Several months after Mikey Burke’s house burned down in Lahaina, her husband got a text message out of the blue. It was an offer to buy their property with no inspections.
“He’s gotten a couple of those,” Burke says. “Fighting against speculators and large developers coming in is nothing new for us, but we’ve never had it where it’s been this important to our very being as this community.”
Burke and her family are among hundreds in Lahaina who are navigating the long and arduous process of rebuilding. More than seven months after the wildfire that took 101 lives, hundreds of properties are still covered in piles of debris.
Some fire survivors have moved into rental properties outside Lahaina. Others are finding new jobs or schools elsewhere on Maui or in the continental U.S. Many Lahaina residents worry that developers will buy up properties as they become available, changing the makeup of a community that was once the historic capital of the Hawaiian Kingdom.
“If we have enough of that happening, the village we grew up in is not going to be the village that we want to raise our kids in,” Burke says. “This community is so important to who we are.”
Now, some community members are working on a way to buy properties so they can remain affordable and available to local residents. It’s a nonprofit community land trust modeled after ones used around the country for affordable housing. Land trusts purchase properties and then sell or rent the houses. When the homes are for purchase, the trust keeps ownership of the land they’re built on, so the overall sale price is less than comparable homes.
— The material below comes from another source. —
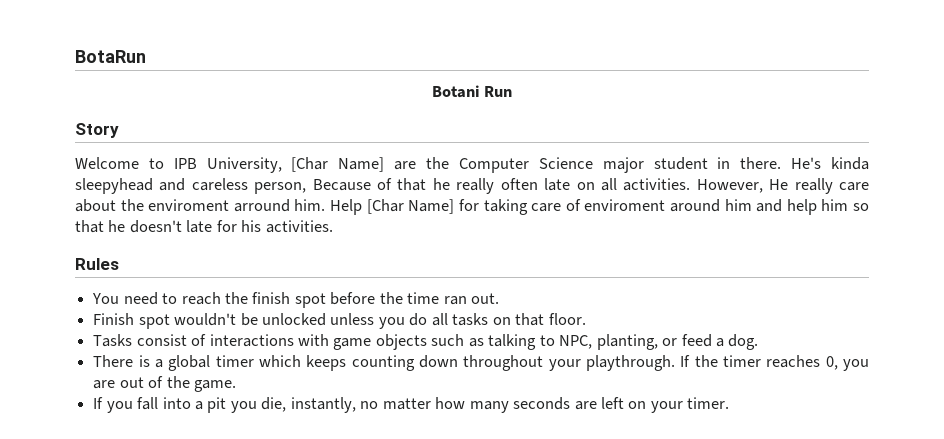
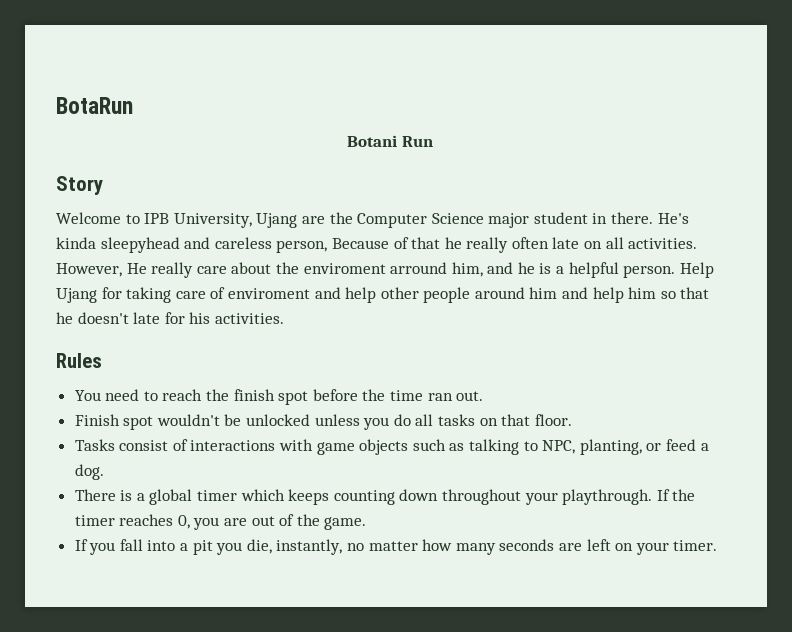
- Welcome to IPB University, [Char Name] are the Computer Science major student in there.
+ Welcome to IPB University, Ujang are the Computer Science major student in there.
- However, He really care about the enviroment arround him. Help [Char Name] for taking care of enviroment around him and help him so that he doesn't late for his activities.
+ However, He really care about the enviroment arround him, and he is a helpful person. Help Ujang for taking care of enviroment and help other people around him and help him so that he doesn't late for his activities.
Community land trusts have emerged in a handful of other places recovering from disasters, like Houston and the Florida Keys after both places were hit by hurricanes. The challenge is mobilizing financial resources in time to purchase properties in the crucial years post-disaster when properties go up for sale.
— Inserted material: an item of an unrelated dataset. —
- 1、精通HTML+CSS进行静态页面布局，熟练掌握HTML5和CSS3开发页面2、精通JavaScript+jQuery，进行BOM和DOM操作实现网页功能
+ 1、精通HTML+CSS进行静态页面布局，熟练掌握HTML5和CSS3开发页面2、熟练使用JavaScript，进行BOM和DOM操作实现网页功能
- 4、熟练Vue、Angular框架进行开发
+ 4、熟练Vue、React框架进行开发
“The number of units destroyed that are housing people affordably always outnumbers the amount that you rebuild,” says Steve Kirk, president of Rural Communities, an affordable housing nonprofit affiliated with the Florida Keys Community Land Trust. “There are individuals and corporations with strike capital that can step into that void and acquire that land.”
Challenges to rebuilding
Life is still in upheaval for Burke and her family. For months after the fire, her family of four kids and four dogs lived in two hotel rooms. Recently, they moved into a longer-term rental north of Lahaina. Her kids go to a Hawaiian language immersion school right next to the burn zone, so all four are doing distance learning by computer from home.
They’re still grappling with memories from the day of the fire. As the smoke approached their house, Burke loaded the kids into the car. But the traffic was at a standstill in the rush to evacuate Lahaina. They watched as the flames kept getting closer.
“I was telling the kids: if mommy opens the door, you run straight and you run to the ocean,” she says. “I will never forget that feeling because I didn’t know if it was OK.”